:: PROMPT ::
Please output only the lines that run from the line containing "[650,314,929,326] // This" through the end of the material below, exactly.
GIVEN DATA section start
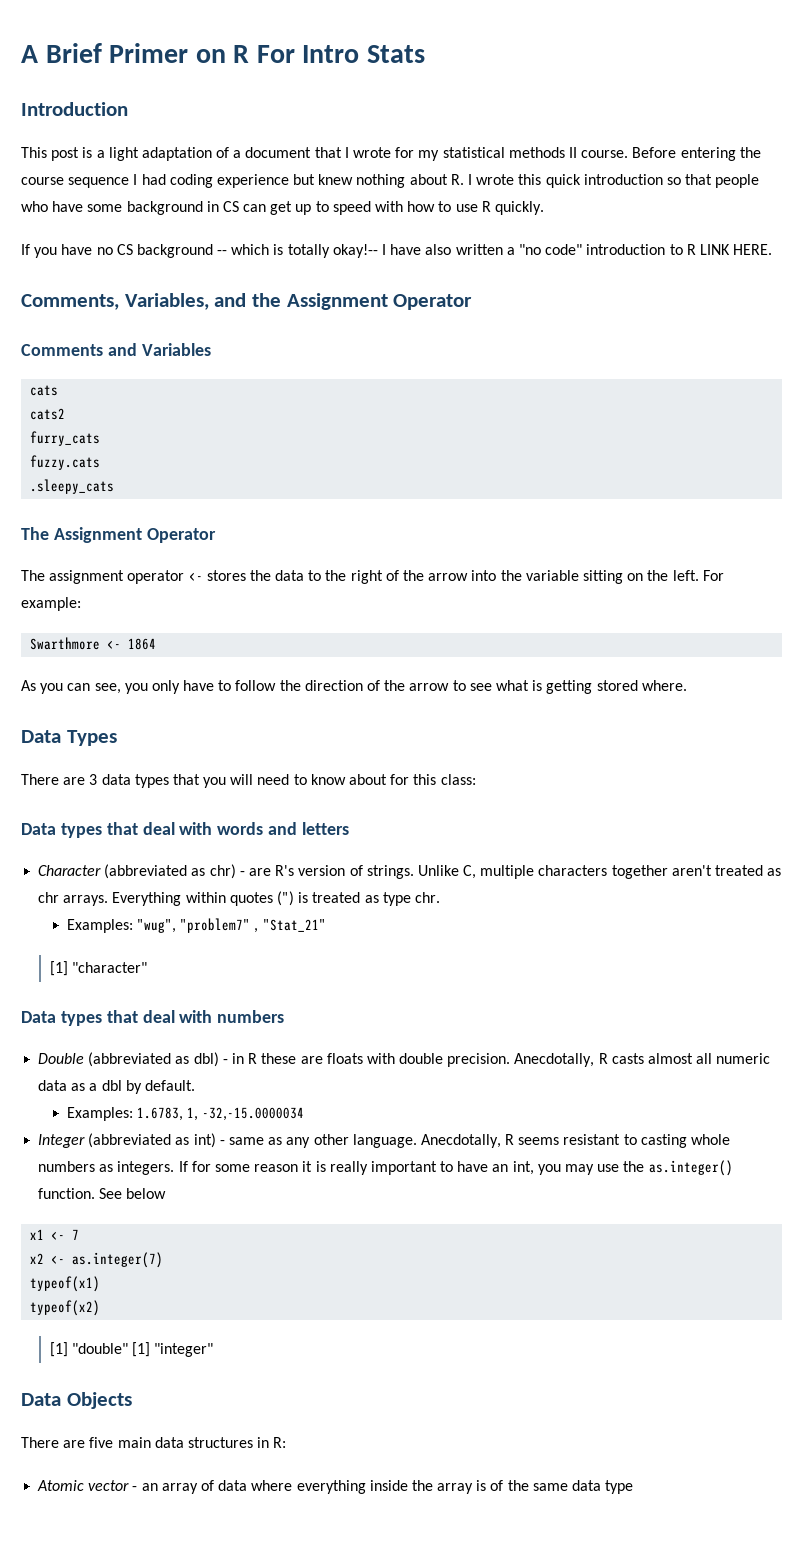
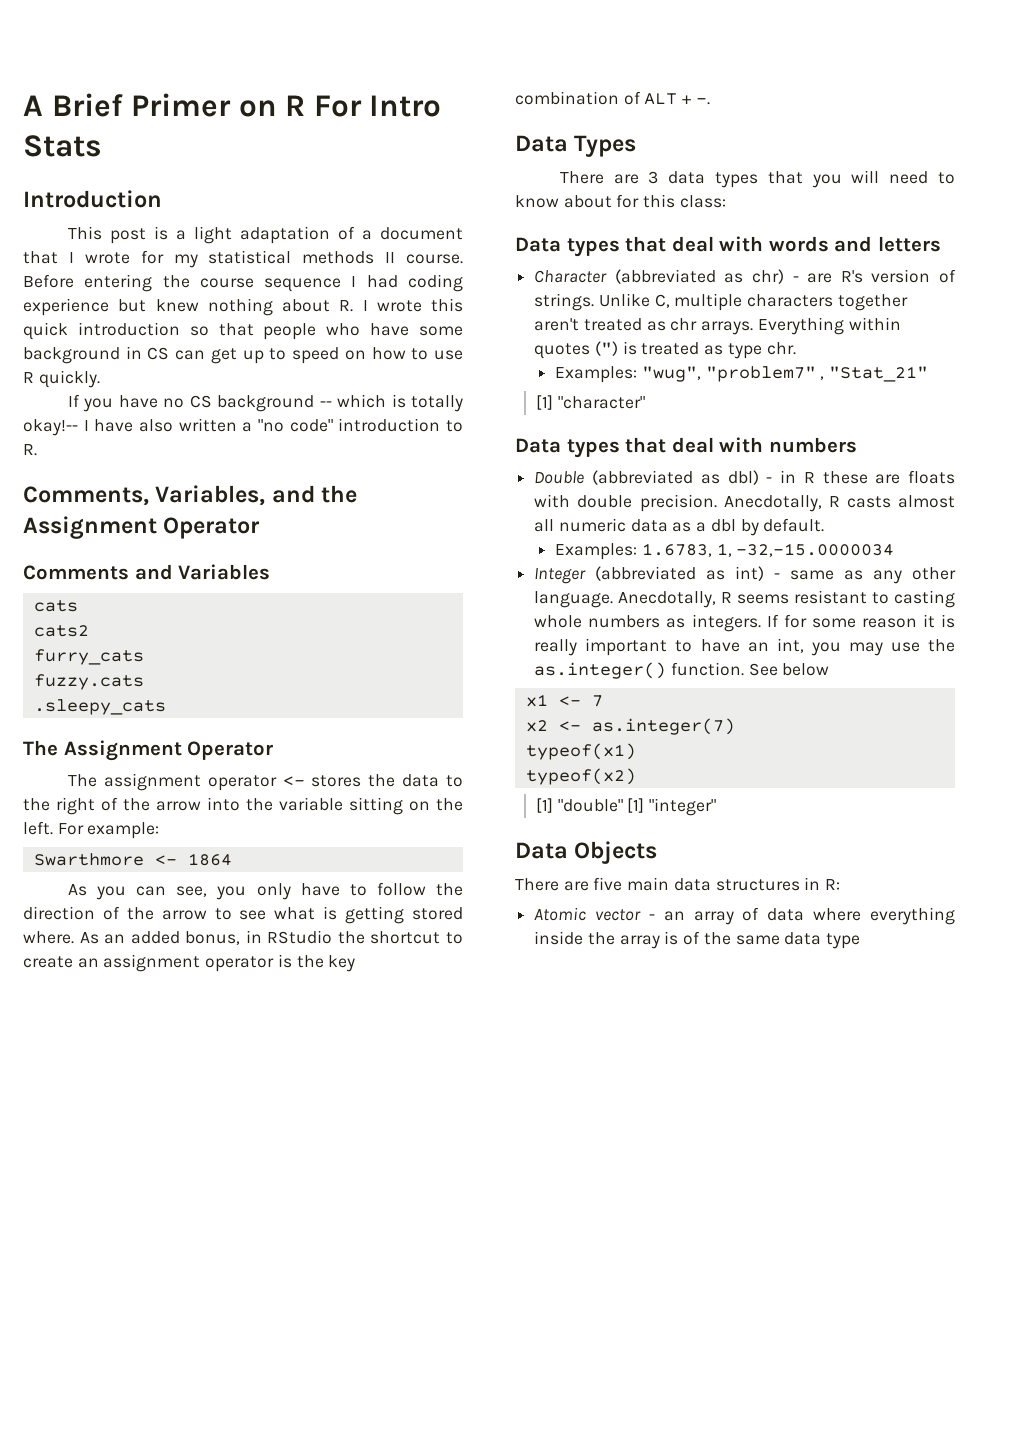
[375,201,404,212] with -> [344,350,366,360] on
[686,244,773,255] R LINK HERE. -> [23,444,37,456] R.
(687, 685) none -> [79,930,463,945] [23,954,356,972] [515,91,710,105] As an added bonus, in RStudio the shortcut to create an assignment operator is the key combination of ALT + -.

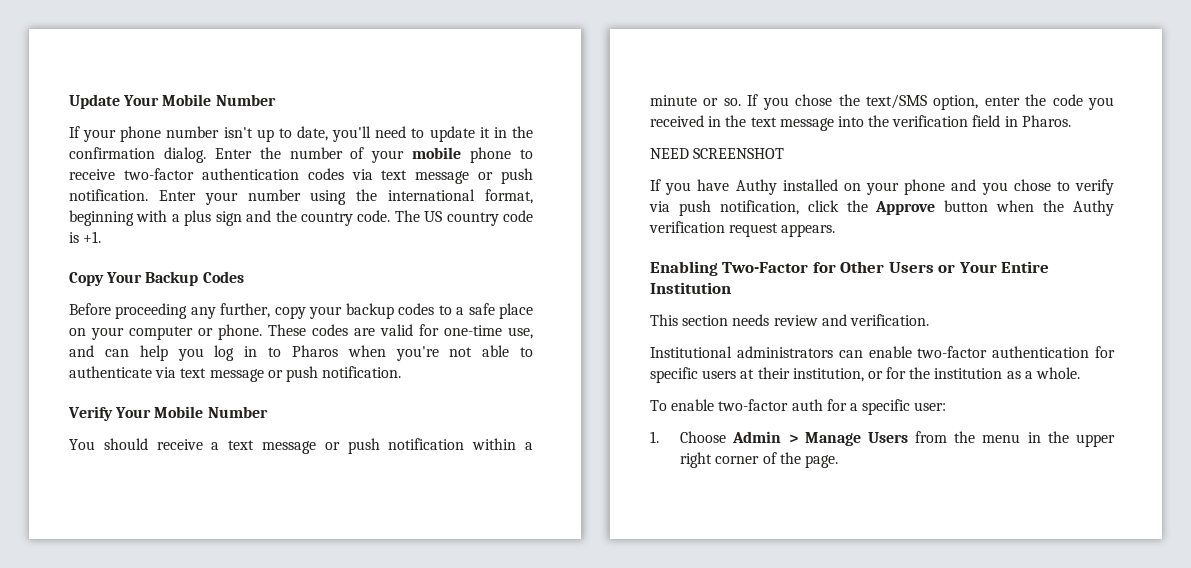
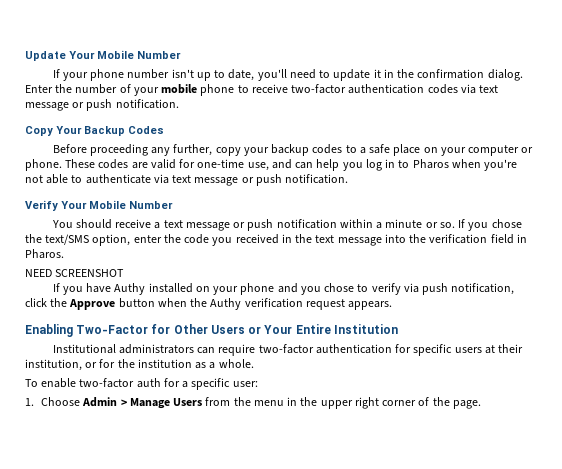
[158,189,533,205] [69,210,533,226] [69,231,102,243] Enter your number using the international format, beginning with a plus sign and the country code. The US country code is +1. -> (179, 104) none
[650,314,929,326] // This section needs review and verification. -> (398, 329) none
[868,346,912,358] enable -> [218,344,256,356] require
GIVEN DATA section end
:: RESULT OF THIS EXERCISE ::
[650,314,929,326] // This section needs review and verification. -> (398, 329) none
[868,346,912,358] enable -> [218,344,256,356] require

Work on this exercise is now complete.